◆ **Work to complete**: Transcribe the whole listing below. Pictures do not go in the copy.

◆ **Data provided**:
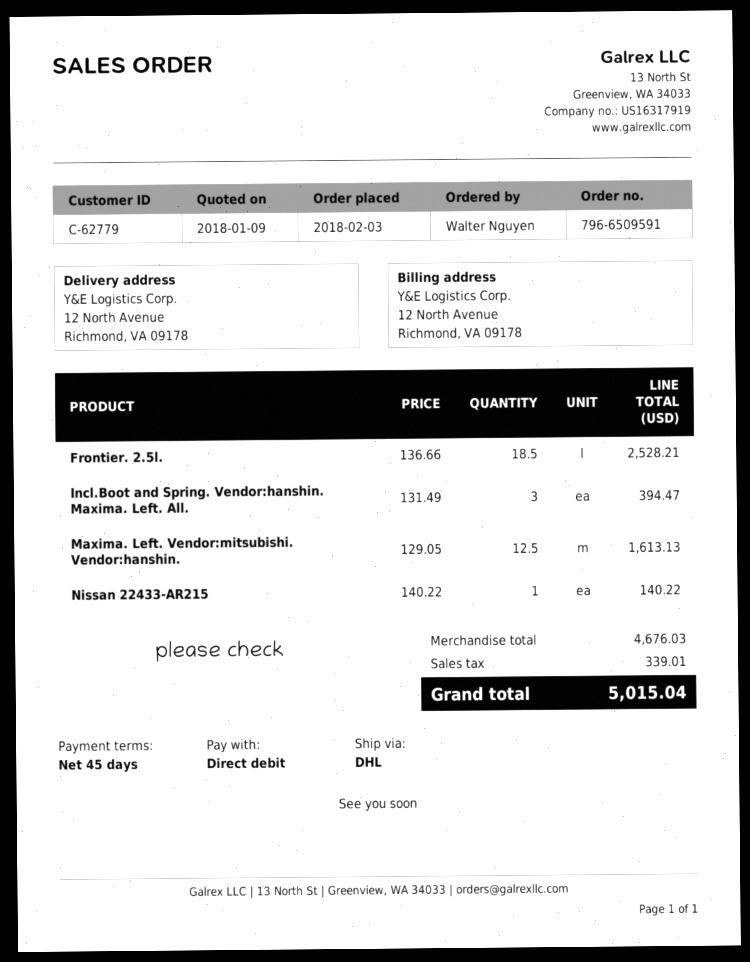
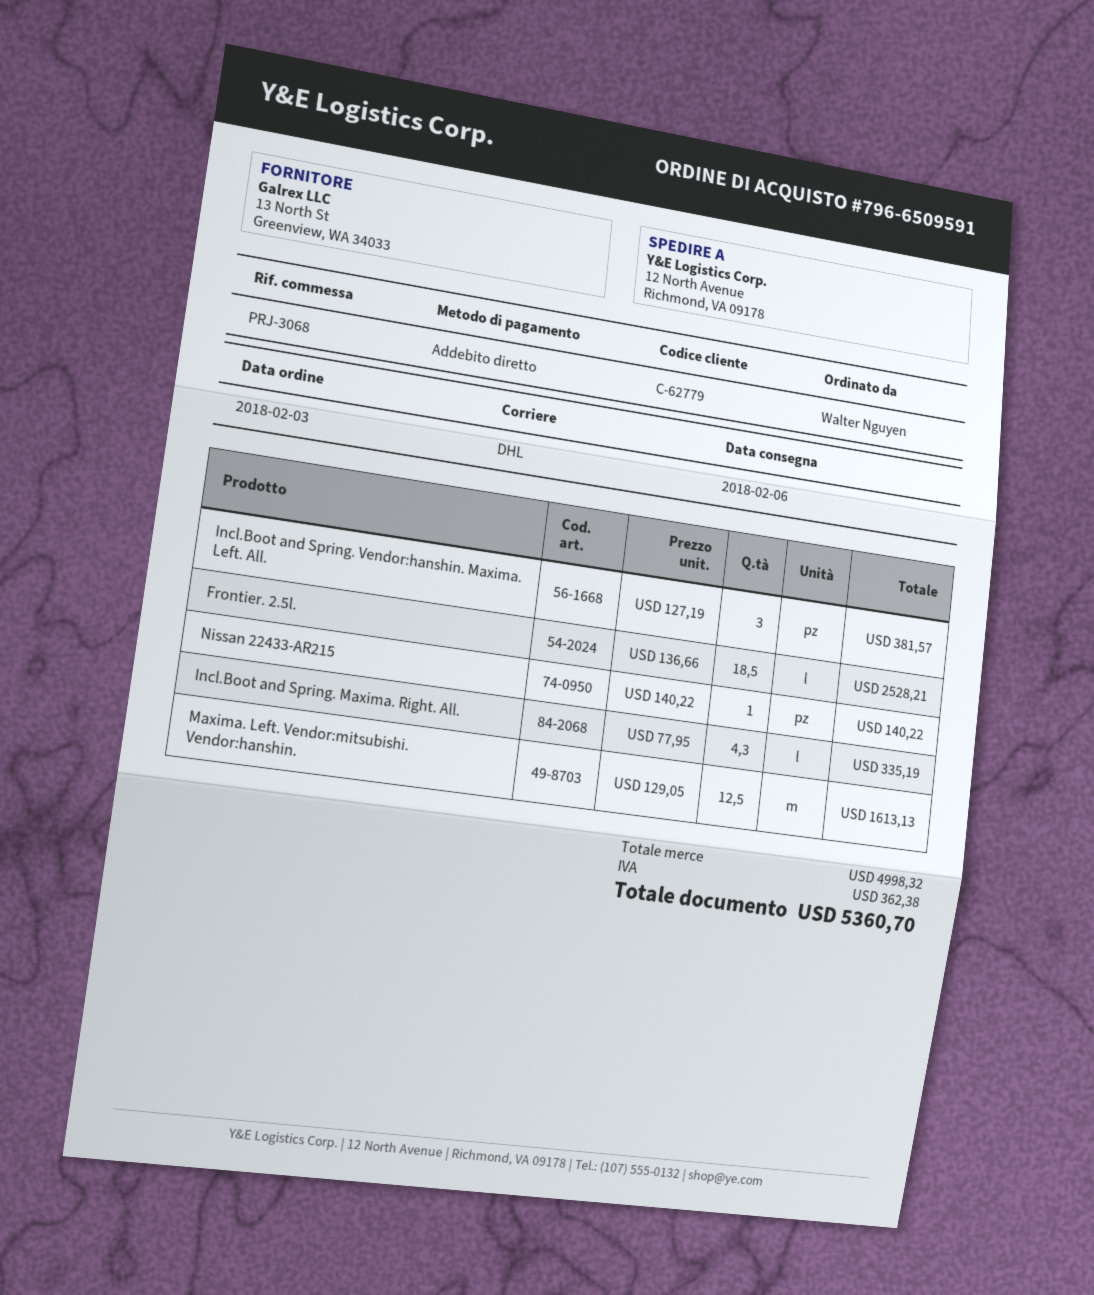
Incl.Boot and Spring. Vendor:hanshin. Maxima. Left. All.: 3 x 131.49 = 394.47 -> 3 x 127.19 = 381.57
Incl.Boot and Spring. Maxima. Right. All.: none -> 4.3 x 77.95 = 335.19
subtotal: 4676.03 -> 4998.32
tax: 339.01 -> 362.38
total: 5015.04 -> 5360.70

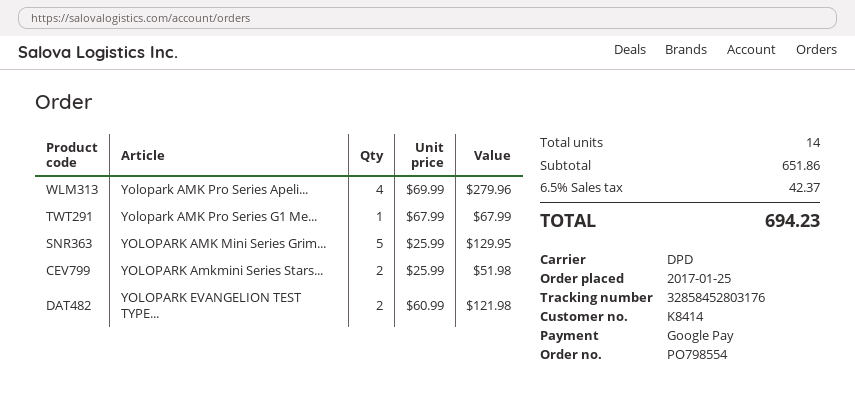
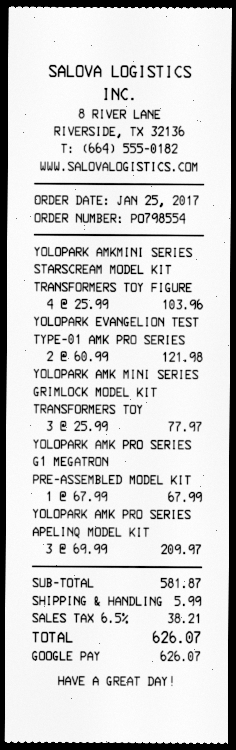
Yolopark AMK Pro Series Apeli...: 4 x 69.99 = 279.96 -> 3 x 69.99 = 209.97
YOLOPARK AMK Mini Series Grim...: 5 x 25.99 = 129.95 -> 3 x 25.99 = 77.97
YOLOPARK Amkmini Series Stars...: 2 x 25.99 = 51.98 -> 4 x 25.99 = 103.96
subtotal: 651.86 -> 581.87
shipping: none -> 5.99
tax: 6.5% = 42.37 -> 6.5% = 38.21
total: 694.23 -> 626.07

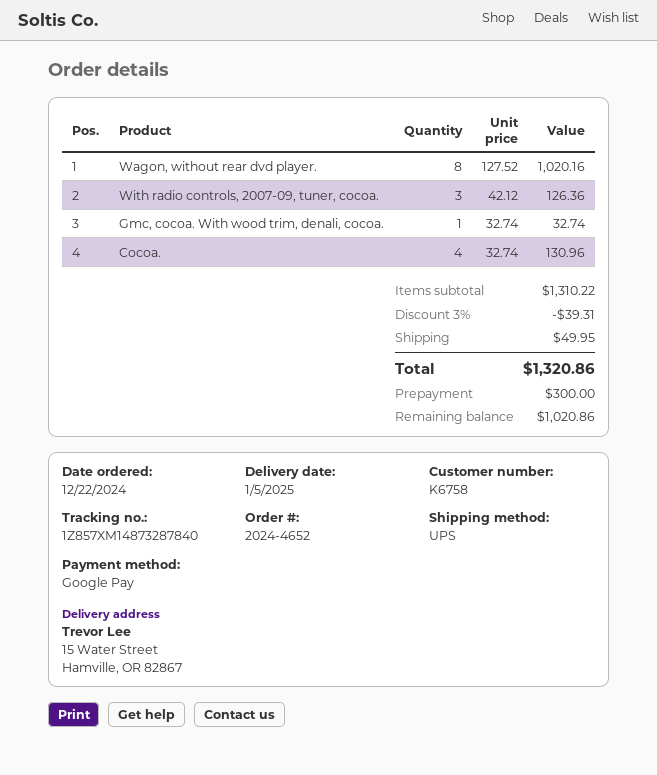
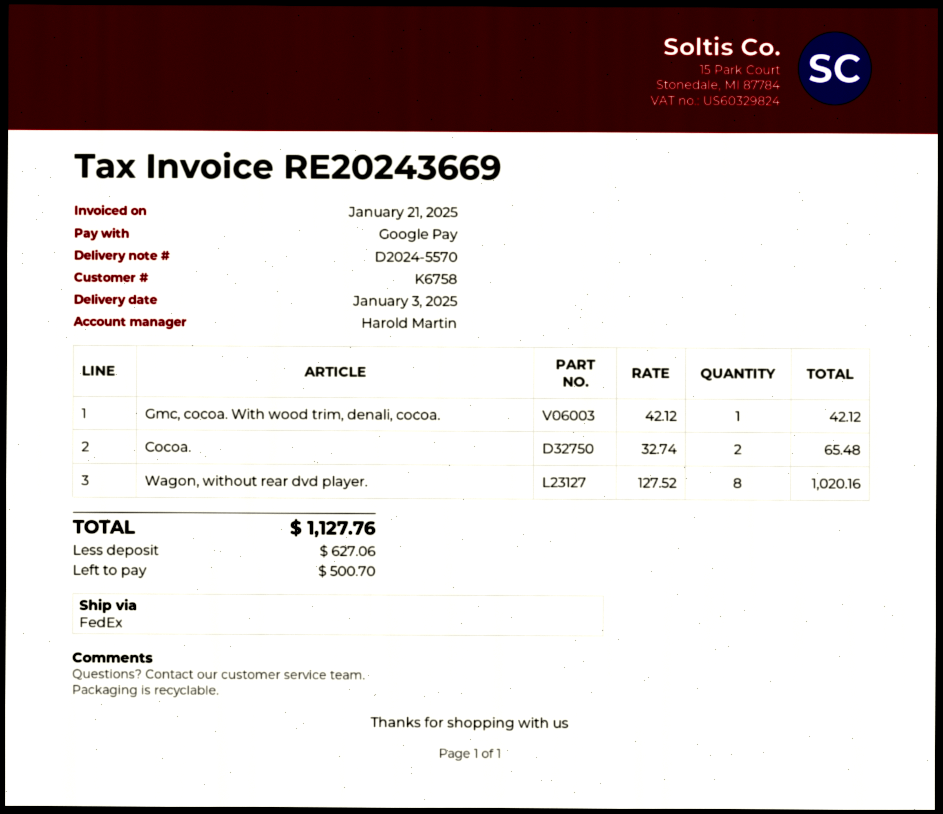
delivery date: 2025-01-05 -> 2025-01-03
shipping method: UPS -> FedEx
With radio controls, 2007-09, tuner, cocoa.: 3 x 42.12 = 126.36 -> none
Gmc, cocoa. With wood trim, denali, cocoa.: 1 x 32.74 = 32.74 -> 1 x 42.12 = 42.12
Cocoa.: 4 x 32.74 = 130.96 -> 2 x 32.74 = 65.48
discount: 3% = 39.31 -> none
shipping: 49.95 -> none
total: 1320.86 -> 1127.76
deposit: 300.00 -> 627.06
balance: 1020.86 -> 500.70

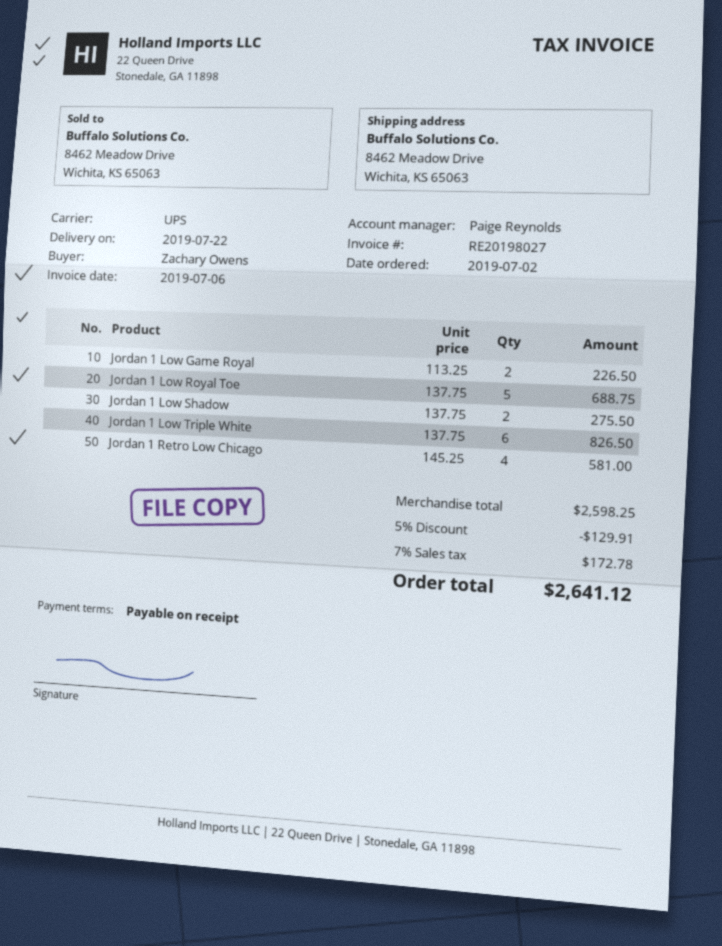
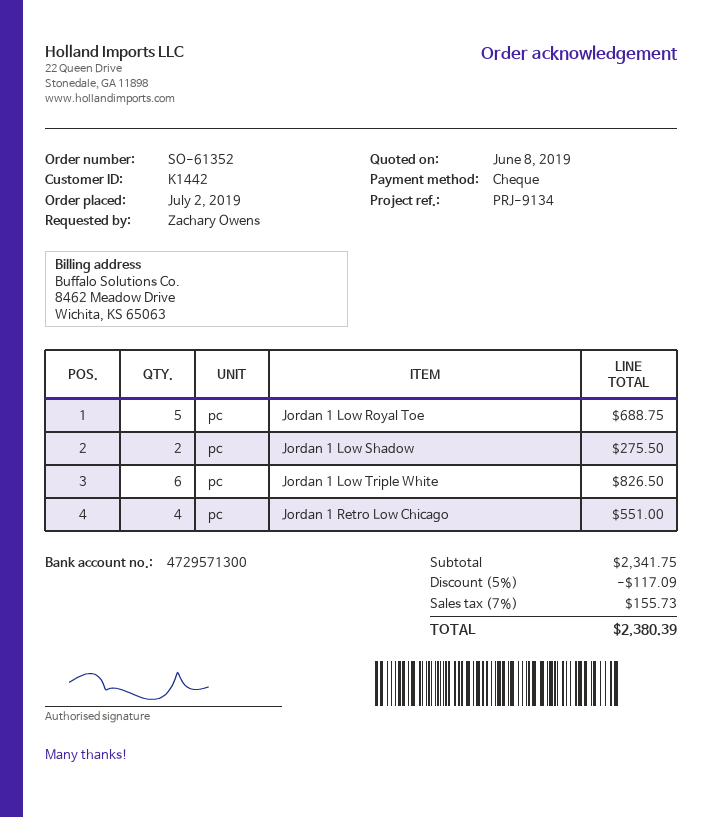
Jordan 1 Low Game Royal: 2 for 226.50 -> none
Jordan 1 Retro Low Chicago: 4 for 581.00 -> 4 for 551.00
subtotal: 2598.25 -> 2341.75
discount: 5% = 129.91 -> 5% = 117.09
tax: 7% = 172.78 -> 7% = 155.73
total: 2641.12 -> 2380.39

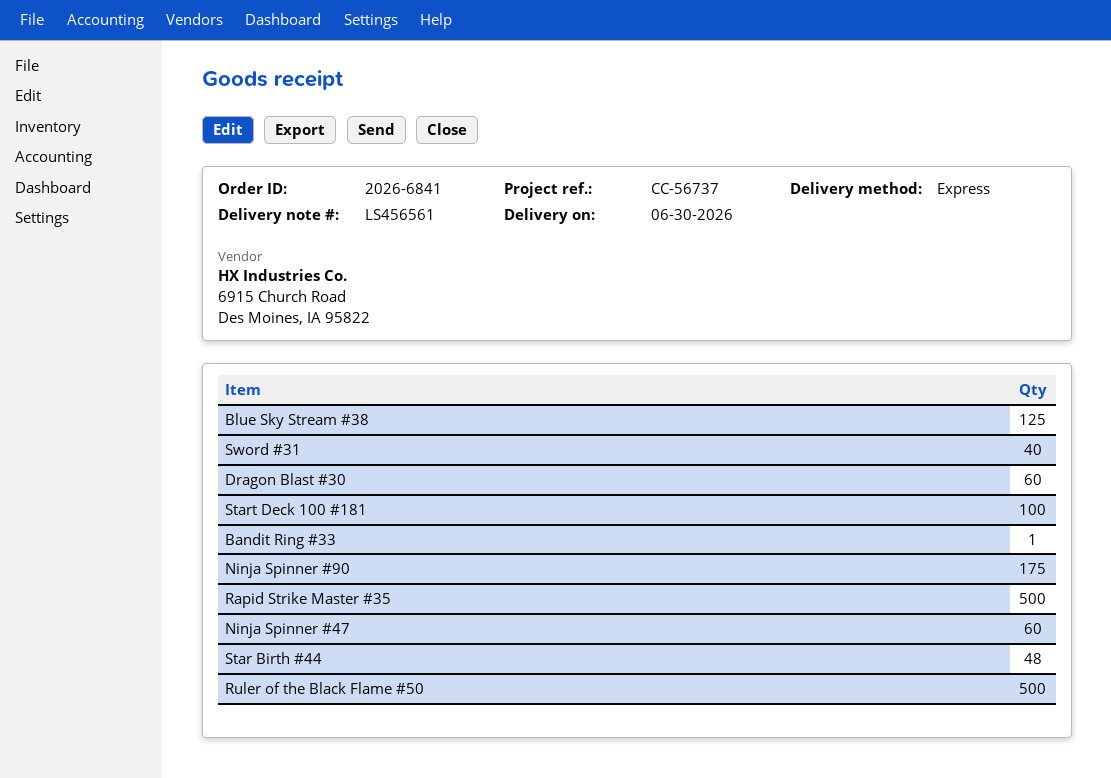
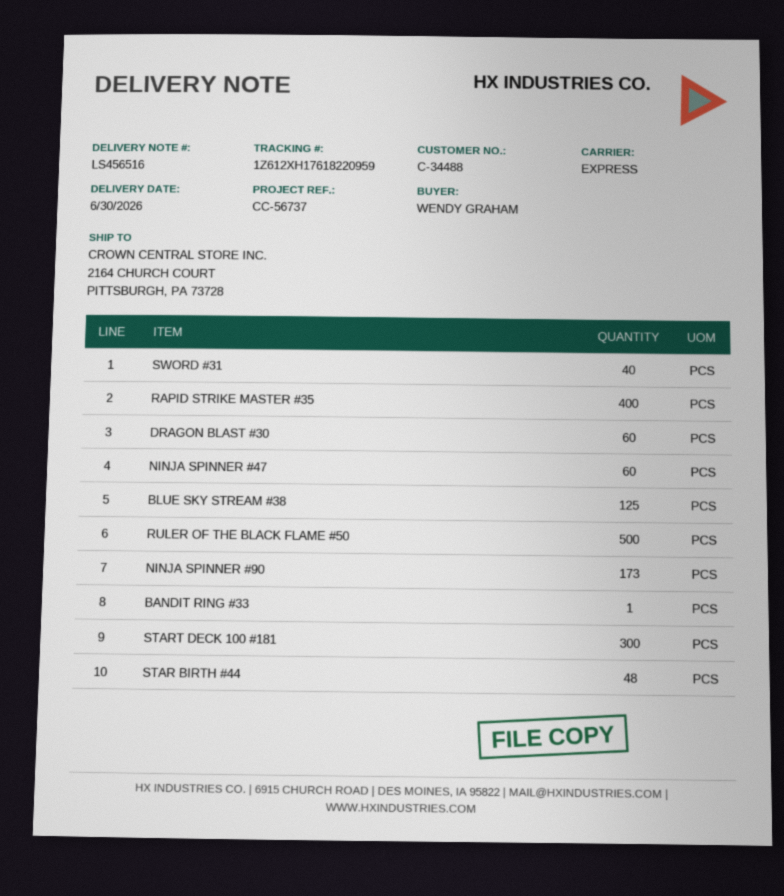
delivery note number: LS456561 -> LS456516
Start Deck 100 #181: 100 -> 300
Ninja Spinner #90: 175 -> 173
Rapid Strike Master #35: 500 -> 400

◆ **Task solution**:
Incl.Boot and Spring. Vendor:hanshin. Maxima. Left. All.: 3 x 131.49 = 394.47 -> 3 x 127.19 = 381.57
Incl.Boot and Spring. Maxima. Right. All.: none -> 4.3 x 77.95 = 335.19
subtotal: 4676.03 -> 4998.32
tax: 339.01 -> 362.38
total: 5015.04 -> 5360.70

Yolopark AMK Pro Series Apeli...: 4 x 69.99 = 279.96 -> 3 x 69.99 = 209.97
YOLOPARK AMK Mini Series Grim...: 5 x 25.99 = 129.95 -> 3 x 25.99 = 77.97
YOLOPARK Amkmini Series Stars...: 2 x 25.99 = 51.98 -> 4 x 25.99 = 103.96
subtotal: 651.86 -> 581.87
shipping: none -> 5.99
tax: 6.5% = 42.37 -> 6.5% = 38.21
total: 694.23 -> 626.07

delivery date: 2025-01-05 -> 2025-01-03
shipping method: UPS -> FedEx
With radio controls, 2007-09, tuner, cocoa.: 3 x 42.12 = 126.36 -> none
Gmc, cocoa. With wood trim, denali, cocoa.: 1 x 32.74 = 32.74 -> 1 x 42.12 = 42.12
Cocoa.: 4 x 32.74 = 130.96 -> 2 x 32.74 = 65.48
discount: 3% = 39.31 -> none
shipping: 49.95 -> none
total: 1320.86 -> 1127.76
deposit: 300.00 -> 627.06
balance: 1020.86 -> 500.70

Jordan 1 Low Game Royal: 2 for 226.50 -> none
Jordan 1 Retro Low Chicago: 4 for 581.00 -> 4 for 551.00
subtotal: 2598.25 -> 2341.75
discount: 5% = 129.91 -> 5% = 117.09
tax: 7% = 172.78 -> 7% = 155.73
total: 2641.12 -> 2380.39

delivery note number: LS456561 -> LS456516
Start Deck 100 #181: 100 -> 300
Ninja Spinner #90: 175 -> 173
Rapid Strike Master #35: 500 -> 400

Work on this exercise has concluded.